# PROBLEM TO WORK ON
Give the number of lines in the records below that contain the word "align", and nothing more.

# EXERCISE MATERIALS
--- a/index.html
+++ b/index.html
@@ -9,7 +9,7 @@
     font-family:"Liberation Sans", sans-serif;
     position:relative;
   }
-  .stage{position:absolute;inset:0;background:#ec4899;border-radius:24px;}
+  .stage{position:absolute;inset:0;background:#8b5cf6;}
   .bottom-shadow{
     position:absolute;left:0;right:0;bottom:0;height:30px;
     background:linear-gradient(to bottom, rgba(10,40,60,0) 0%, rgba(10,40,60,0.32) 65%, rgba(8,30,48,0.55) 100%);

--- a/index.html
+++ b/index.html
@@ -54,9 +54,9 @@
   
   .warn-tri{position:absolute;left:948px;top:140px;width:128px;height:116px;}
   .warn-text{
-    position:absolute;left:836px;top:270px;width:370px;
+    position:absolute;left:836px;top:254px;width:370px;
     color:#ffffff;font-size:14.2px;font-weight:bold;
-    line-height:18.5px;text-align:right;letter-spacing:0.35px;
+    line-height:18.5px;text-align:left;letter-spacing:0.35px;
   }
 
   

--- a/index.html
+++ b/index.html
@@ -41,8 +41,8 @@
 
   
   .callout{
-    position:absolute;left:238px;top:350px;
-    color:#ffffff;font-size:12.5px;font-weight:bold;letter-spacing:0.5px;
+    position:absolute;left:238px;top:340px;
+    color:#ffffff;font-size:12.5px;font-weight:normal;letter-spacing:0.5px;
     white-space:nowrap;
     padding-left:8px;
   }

--

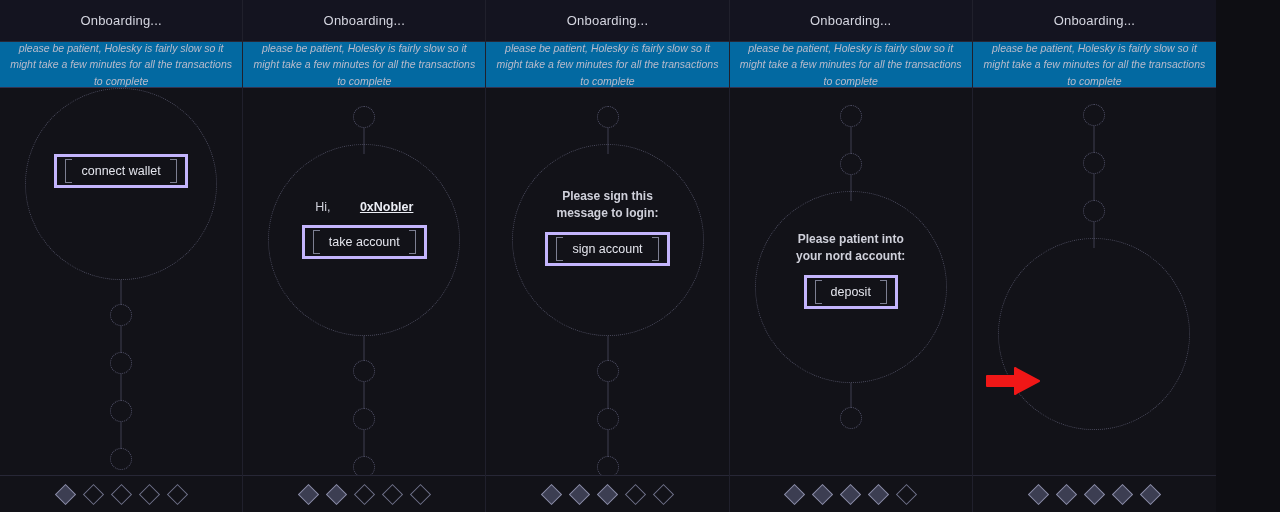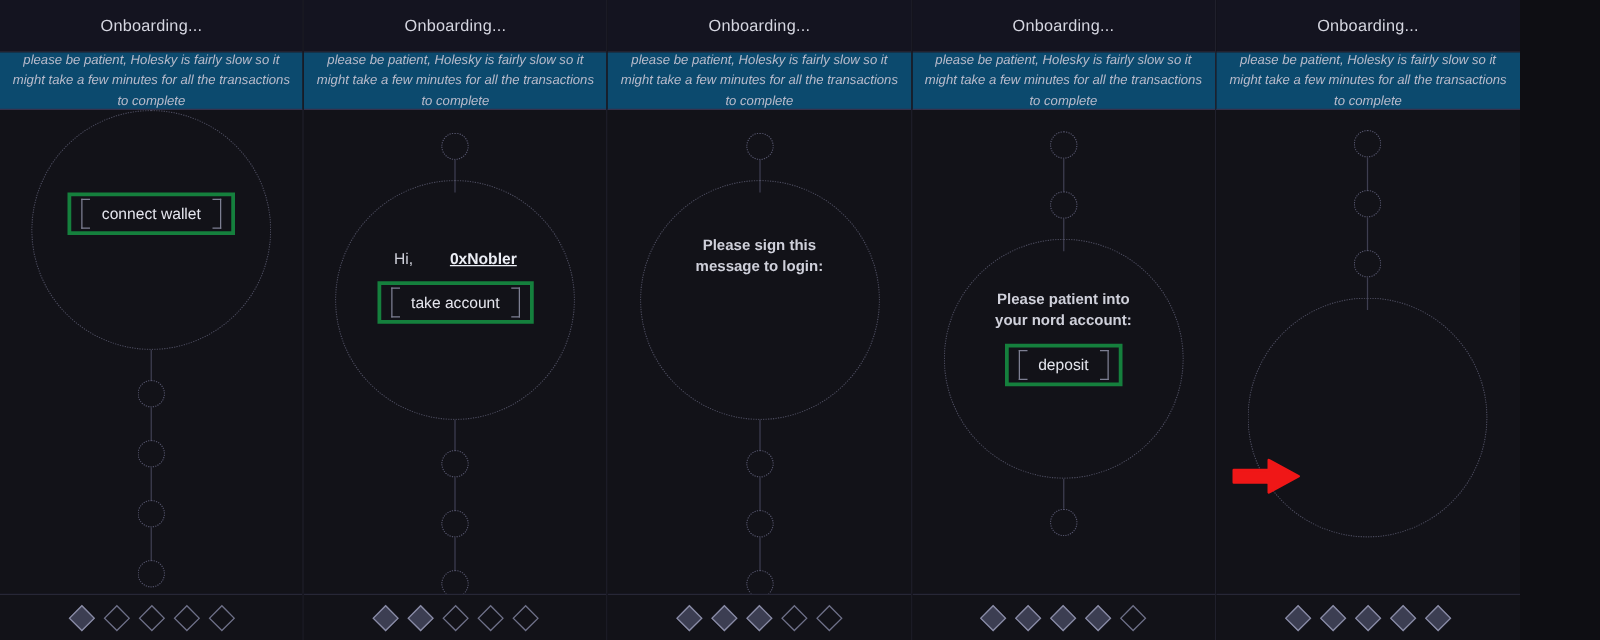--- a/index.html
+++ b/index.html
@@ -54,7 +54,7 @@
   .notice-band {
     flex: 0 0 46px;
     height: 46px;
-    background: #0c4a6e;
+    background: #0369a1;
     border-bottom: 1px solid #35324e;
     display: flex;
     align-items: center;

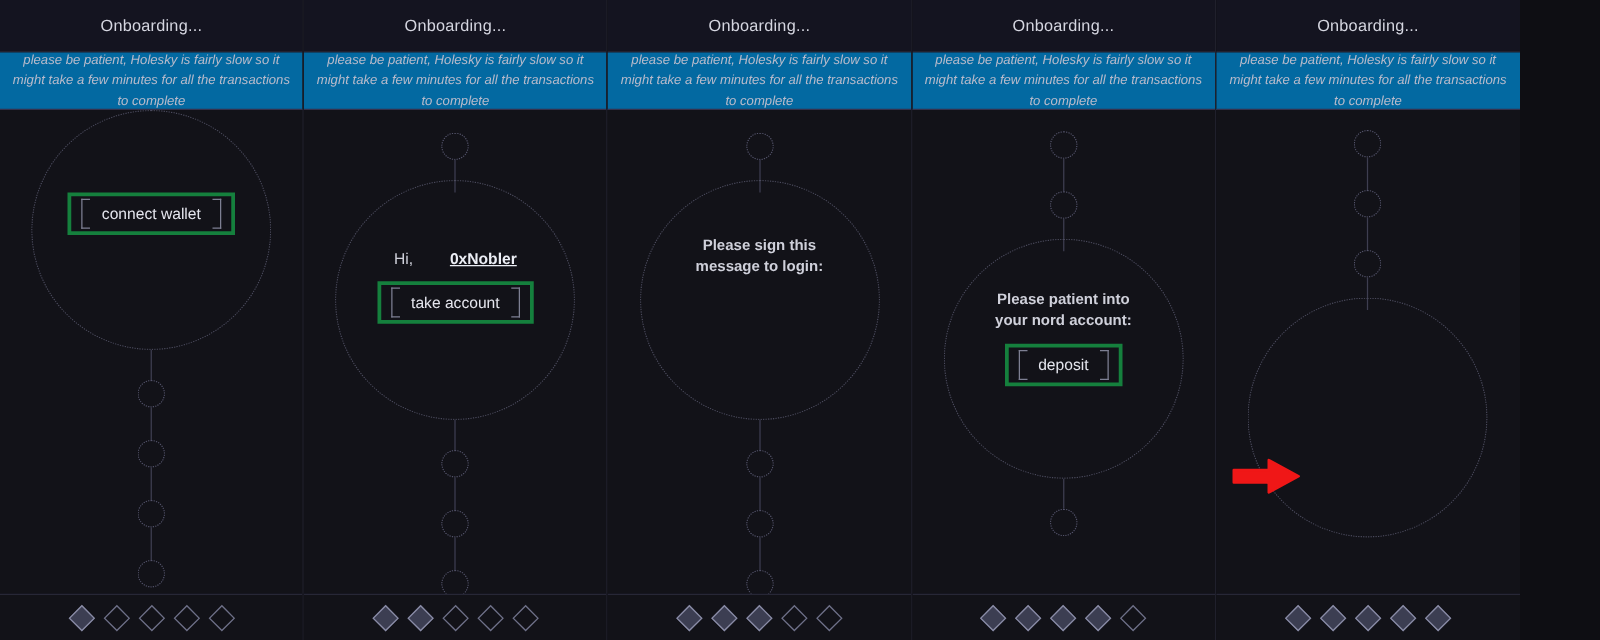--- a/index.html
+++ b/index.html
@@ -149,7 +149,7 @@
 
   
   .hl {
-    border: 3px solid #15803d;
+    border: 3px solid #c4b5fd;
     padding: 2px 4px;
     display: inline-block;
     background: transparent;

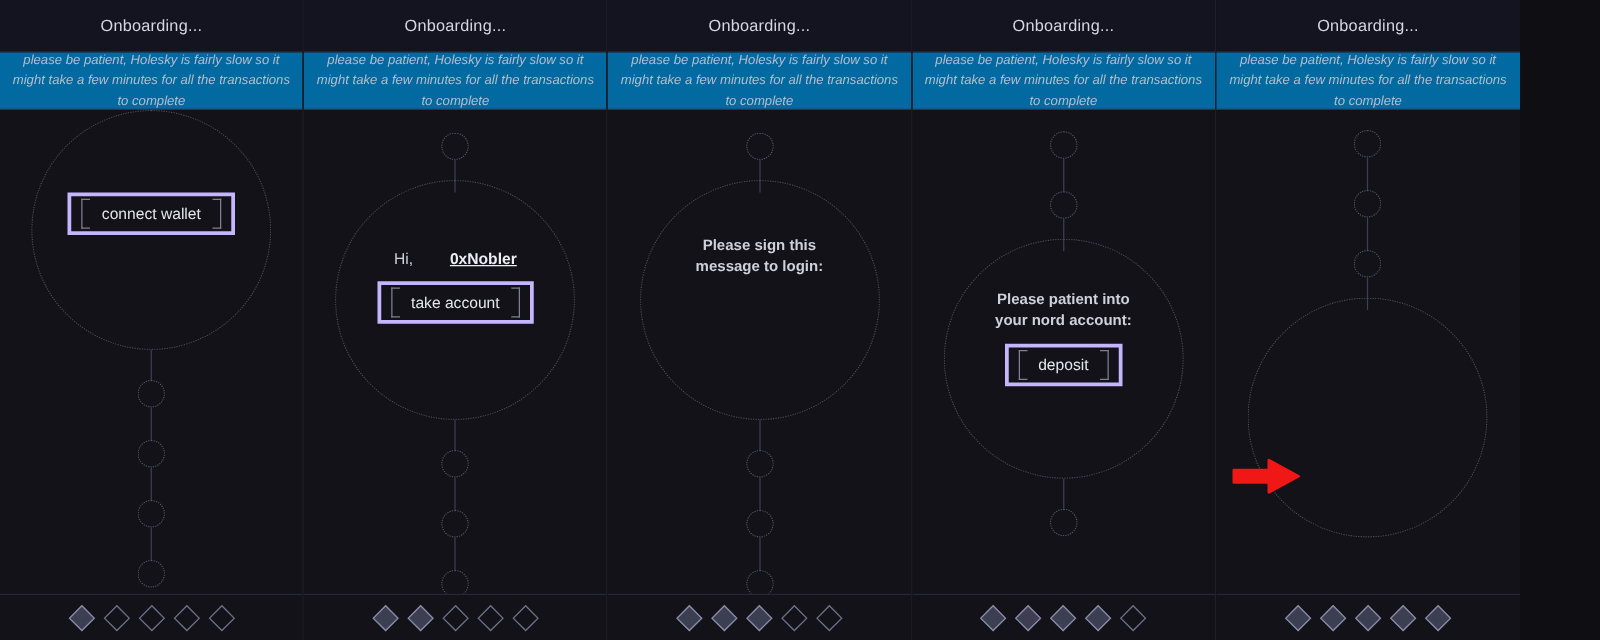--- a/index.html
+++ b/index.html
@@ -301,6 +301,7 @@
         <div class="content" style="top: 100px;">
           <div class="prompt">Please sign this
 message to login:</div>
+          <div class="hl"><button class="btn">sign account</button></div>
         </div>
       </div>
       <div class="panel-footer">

==

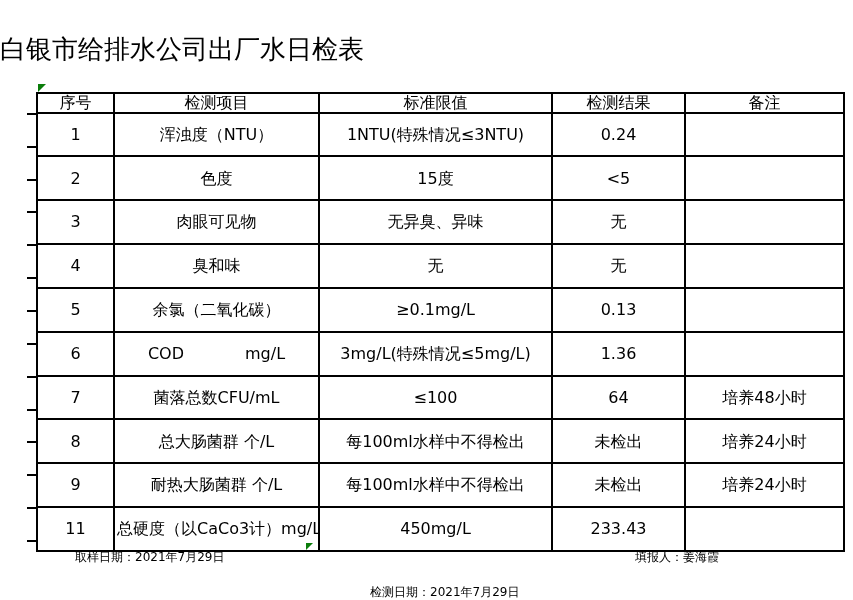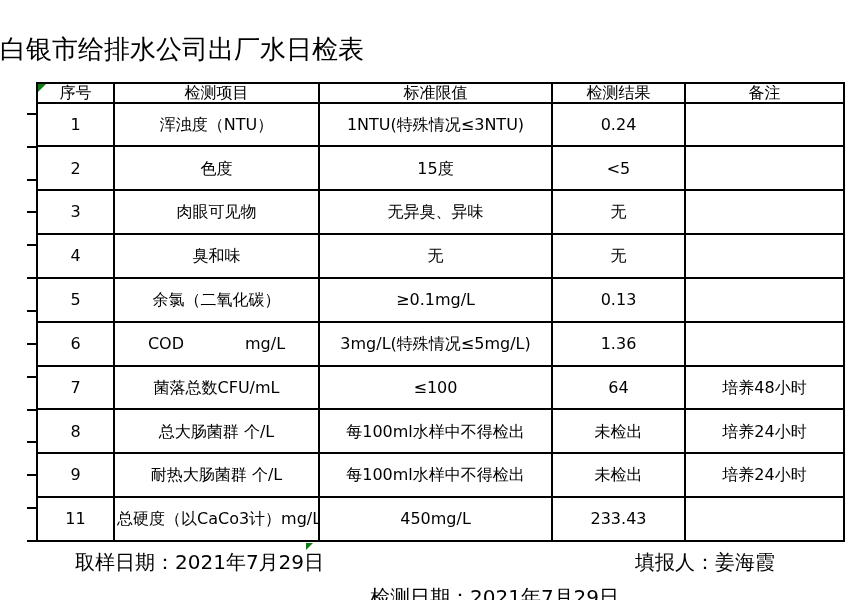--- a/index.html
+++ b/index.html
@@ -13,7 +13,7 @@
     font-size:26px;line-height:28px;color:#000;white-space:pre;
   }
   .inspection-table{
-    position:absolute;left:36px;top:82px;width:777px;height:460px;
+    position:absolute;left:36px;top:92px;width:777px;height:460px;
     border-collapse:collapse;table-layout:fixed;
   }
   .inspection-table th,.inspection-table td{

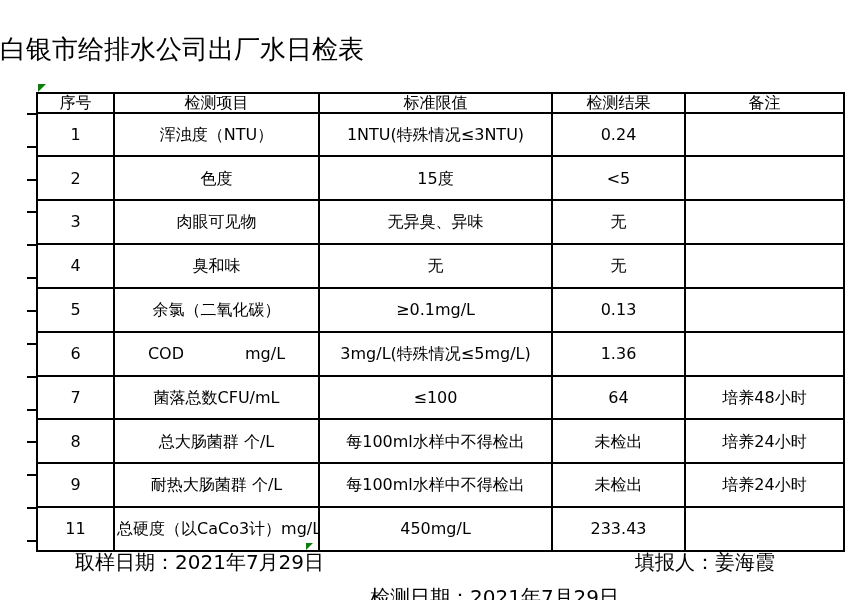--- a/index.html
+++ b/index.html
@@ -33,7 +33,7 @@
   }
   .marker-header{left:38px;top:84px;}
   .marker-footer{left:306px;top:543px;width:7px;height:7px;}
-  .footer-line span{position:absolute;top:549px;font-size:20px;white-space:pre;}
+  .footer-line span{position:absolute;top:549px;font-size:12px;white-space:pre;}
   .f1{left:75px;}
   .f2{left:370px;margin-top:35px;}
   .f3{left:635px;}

# EXERCISE ANSWER
3